8 06 2009


Mostly we are told that unemployment is an evil to be avoided at all costs. That our best efforts should be directed to making sure there is enough work available for all. When there is an economic downturn such as the recent global financial crisis, then work dries up, unemployment rises and people suffer. The usual approach to solving this problem is economic stimulus – that is; finding ways to get the economy moving. More demand for things results in more production which means more work and a lowering of unemployment. I seriously question this way of looking at the problem. As the title of this blog suggests, I want to turn the whole idea on its head.

Just say there is an economic downturn, production goes down, there is a shortage of work and people lose jobs. At this point I would ask; is there still enough being produced to support us all? Is food still being produced, are schools and hospitals still operating, are electricity and other utilities still available? The answer to this question in a country like Australia at least, is an obvious yes. The enormous productive capacity of our civilization means that even when less people are involved in production (i.e. unemployment) we can still produce plenty. In fact it’s not hard to argue that much of our production is for the creation of things that are unnecessary or even destructive. We could significantly reduce the amount of stuff we produce and still have enough, except for one small problem – unemployment. We are caught in a double bind. Reducing production increases unemployment, even if the reduced production is desirable.

But turn the whole thing on its head and an incredible opportunity becomes apparent.
Unemployment in a society that is already producing enough is simply a potential for lower working hours. That’s why it is good. It points to the fact we have solved the age old economic problem of survival. As machines do more and more of our work there is obviously less and less work for us to do. We are being freed from work not put out of work.

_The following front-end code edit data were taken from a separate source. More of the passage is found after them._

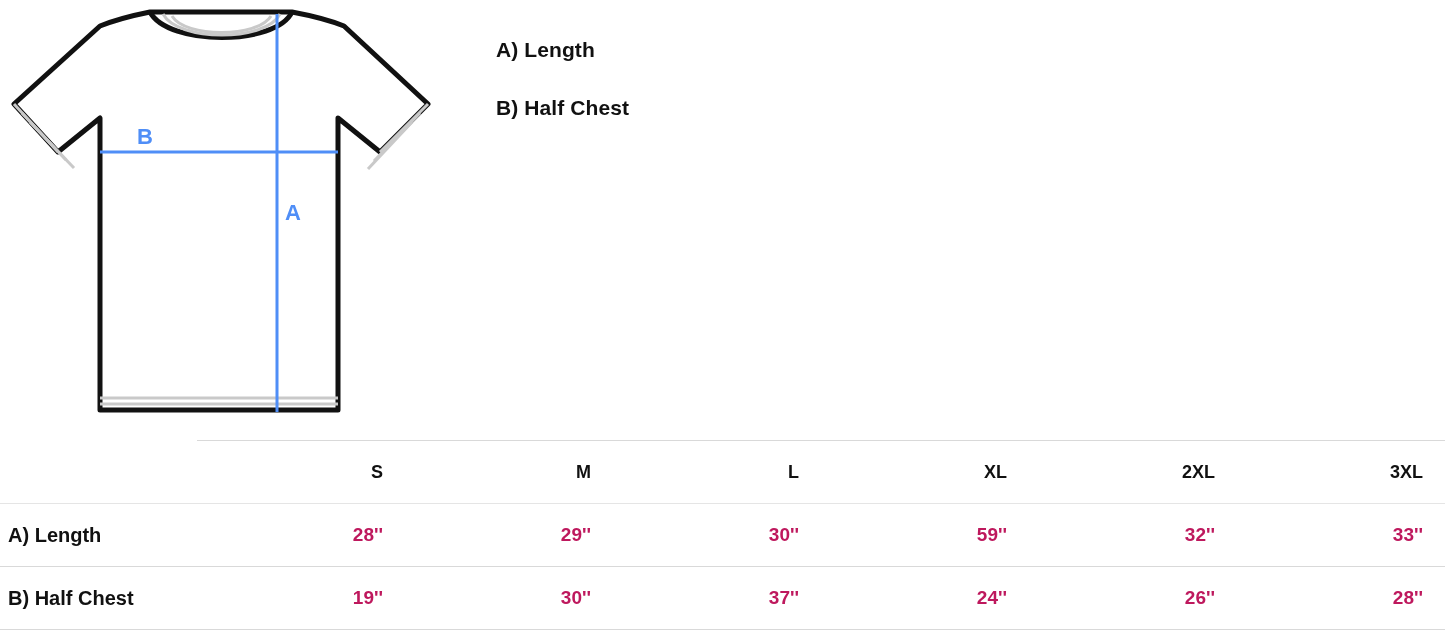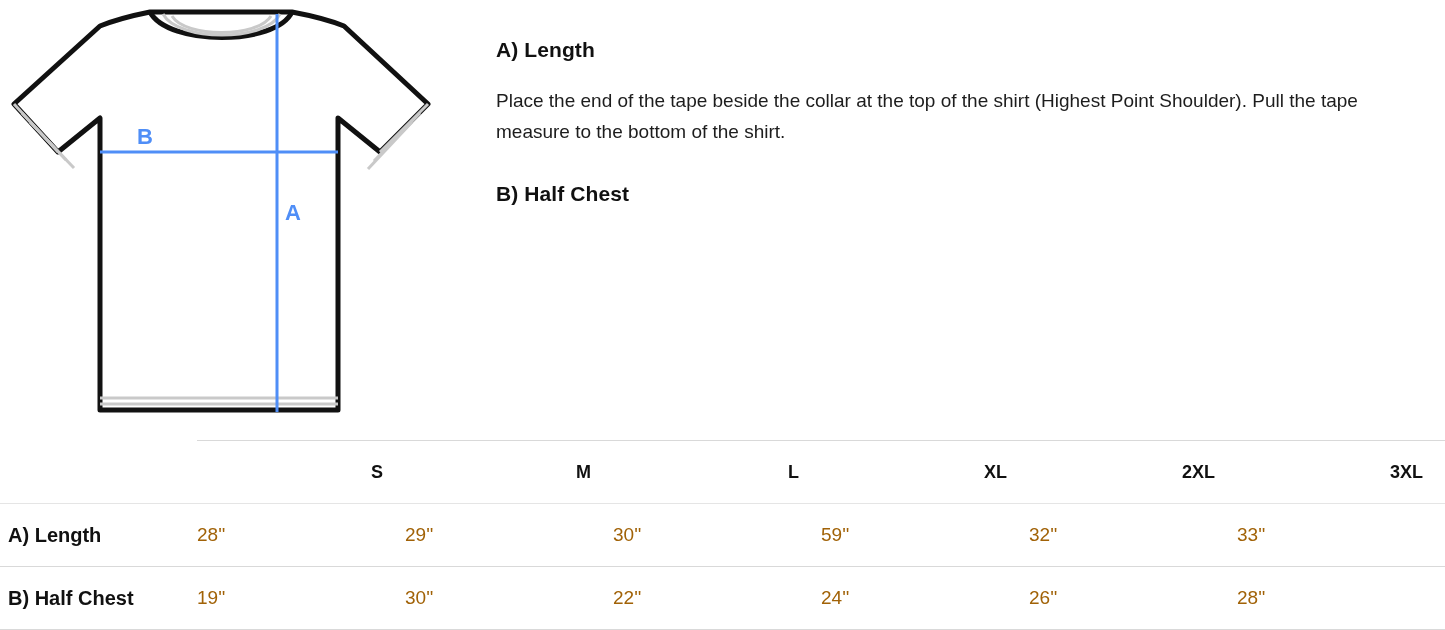--- a/index.html
+++ b/index.html
@@ -90,22 +90,23 @@
   .size-table th.col-head {
     text-align: right;
     font-weight: bold;
     font-size: 18px;
     color: #111111;
   }
   .size-table th.corner {
     border-top: none;
   }
   .size-table td.value {
-    font-weight: normal;
-    color: #a16207;
+    text-align: right;
+    font-weight: bold;
+    color: #be185d;
   }
 </style>
 </head>
 <body>
 
 <div class="page">
 
   <div class="top">
 
     <div class="diagram">
@@ -130,21 +131,20 @@
 
         <line x1="277" y1="14" x2="277" y2="412" stroke="#4f8ef7" stroke-width="3"></line>
         <line x1="100" y1="152" x2="338" y2="152" stroke="#4f8ef7" stroke-width="3"></line>
       </svg>
       <div style="position:absolute; left:285px; top:200px; color:#4f8ef7; font-size:22px; font-weight:bold;">A</div>
       <div style="position:absolute; left:137px; top:124px; color:#4f8ef7; font-size:22px; font-weight:bold;">B</div>
     </div>
 
     <div class="instructions">
       <h3>A) Length</h3>
-      <p>Place the end of the tape beside the collar at the top of the shirt (Highest Point Shoulder). Pull the tape measure to the bottom of the shirt.</p>
       <h3 class="second">B) Half Chest</h3>
     </div>
 
   </div>
 
   <table class="size-table">
     <colgroup>
       <col class="label-col">
       <col class="size-col">
       <col class="size-col">
@@ -171,21 +171,21 @@
         <td class="value">29''</td>
         <td class="value">30''</td>
         <td class="value">59''</td>
         <td class="value">32''</td>
         <td class="value">33''</td>
       </tr>
       <tr>
         <th class="row-label">B) Half Chest</th>
         <td class="value">19''</td>
         <td class="value">30''</td>
-        <td class="value">22''</td>
+        <td class="value">37''</td>
         <td class="value">24''</td>
         <td class="value">26''</td>
         <td class="value">28''</td>
       </tr>
     </tbody>
   </table>
 
 </div>
 
 </body></html>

Each time there is a technological advance it frees up some labour, (or as we mostly say, it puts people out of work). Generally that excess labour has been used to do things that we didn’t have time to do before – to improve our standard of living. This process has been occurring more or less continually since the Industrial Revolution began. It is a process of being able to do more and more with less and less human labour. Gradually over time it has gotten us to the point where material survival is easily taken care of.
Obviously in the early days of our technological development there were plenty of things that needed to be done and so we thrived on the extra labour and productivity that machines gave us. But now after much progress most of the essential things have been taken care of and it is increasingly difficult to find meaningful things for our excess workers to do. At this stage the option of reducing our work hours, rather than producing more comes into its own. We seem to have lost sight of the fact that reducing working hours is just another way of raising living standards. To my mind this is one of the great economic frontiers.

Some people writing on this subject speak about the four day working week, others about the four hour day. My point is that as long as we are driven to create work for employment’s sake rather than work for meeting our needs for living, then none of it will happen.




2 responses

6 07 2012

While the basic logic of the manifesto is solid, there is an important aspect to the argument that is overlooked. We can deal with unemployment every bit as effectively by having people work fewer hours, as we can by increasing demand.

8 07 2012

My point exactly – the question in my mind though is what do we increase the demand for? Do we try to create articficial demands for more and more stuff as so much of our economic system is set up to do (it has been demonstrated again and again that more stuff is not the source of lasting happiness – see the life of Michael Jackson for an extreme example of this), or, do we increase the demand for a richer and more fulfilinbg life of which two of the central ingredients are a) more free time and b) reducing the current overload on the Earth’s ecosystems by doing away with unesseccary production. The second option makes a lot more sense to me.